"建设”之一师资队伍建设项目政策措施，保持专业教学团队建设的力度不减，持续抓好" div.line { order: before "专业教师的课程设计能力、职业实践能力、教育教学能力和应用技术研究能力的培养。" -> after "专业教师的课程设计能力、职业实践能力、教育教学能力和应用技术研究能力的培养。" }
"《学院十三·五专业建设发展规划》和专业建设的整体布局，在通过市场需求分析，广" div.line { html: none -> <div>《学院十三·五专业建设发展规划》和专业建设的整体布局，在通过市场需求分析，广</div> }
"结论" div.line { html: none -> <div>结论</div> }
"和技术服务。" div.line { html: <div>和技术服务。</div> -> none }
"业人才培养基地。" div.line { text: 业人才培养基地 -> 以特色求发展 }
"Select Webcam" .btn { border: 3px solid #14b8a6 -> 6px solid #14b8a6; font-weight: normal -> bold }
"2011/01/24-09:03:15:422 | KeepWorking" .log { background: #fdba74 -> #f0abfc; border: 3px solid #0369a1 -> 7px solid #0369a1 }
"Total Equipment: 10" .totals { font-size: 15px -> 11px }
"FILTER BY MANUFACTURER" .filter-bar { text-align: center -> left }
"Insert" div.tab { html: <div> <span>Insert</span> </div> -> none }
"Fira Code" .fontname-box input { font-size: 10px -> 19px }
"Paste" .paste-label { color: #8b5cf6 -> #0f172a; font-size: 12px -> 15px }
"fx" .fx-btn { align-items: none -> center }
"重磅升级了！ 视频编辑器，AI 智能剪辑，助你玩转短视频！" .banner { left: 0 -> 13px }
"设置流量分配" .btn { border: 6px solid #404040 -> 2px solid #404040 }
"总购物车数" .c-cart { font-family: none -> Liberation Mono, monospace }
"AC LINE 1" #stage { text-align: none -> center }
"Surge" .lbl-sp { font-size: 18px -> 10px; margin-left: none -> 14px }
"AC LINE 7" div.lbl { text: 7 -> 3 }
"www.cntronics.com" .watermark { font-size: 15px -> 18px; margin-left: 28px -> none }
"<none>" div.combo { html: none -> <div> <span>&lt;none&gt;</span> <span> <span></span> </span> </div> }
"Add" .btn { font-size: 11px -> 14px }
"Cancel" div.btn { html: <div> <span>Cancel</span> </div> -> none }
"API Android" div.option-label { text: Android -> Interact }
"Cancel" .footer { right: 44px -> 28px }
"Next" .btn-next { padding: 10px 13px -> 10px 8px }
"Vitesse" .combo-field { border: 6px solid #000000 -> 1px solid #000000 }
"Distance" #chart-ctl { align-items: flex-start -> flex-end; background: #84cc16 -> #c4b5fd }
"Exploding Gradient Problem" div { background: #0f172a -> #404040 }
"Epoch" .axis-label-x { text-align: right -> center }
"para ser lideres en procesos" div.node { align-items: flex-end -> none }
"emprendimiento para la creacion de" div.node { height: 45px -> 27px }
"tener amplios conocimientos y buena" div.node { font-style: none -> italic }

━━━━━━━━━━━━━━━━

▶ **WORK REQUIRED**
With the line that contains "padding: 10px 13px" as the starting point, output each line exactly through the end of the listing above.

▶ **RESULT**
"Next" .btn-next { padding: 10px 13px -> 10px 8px }
"Vitesse" .combo-field { border: 6px solid #000000 -> 1px solid #000000 }
"Distance" #chart-ctl { align-items: flex-start -> flex-end; background: #84cc16 -> #c4b5fd }
"Exploding Gradient Problem" div { background: #0f172a -> #404040 }
"Epoch" .axis-label-x { text-align: right -> center }
"para ser lideres en procesos" div.node { align-items: flex-end -> none }
"emprendimiento para la creacion de" div.node { height: 45px -> 27px }
"tener amplios conocimientos y buena" div.node { font-style: none -> italic }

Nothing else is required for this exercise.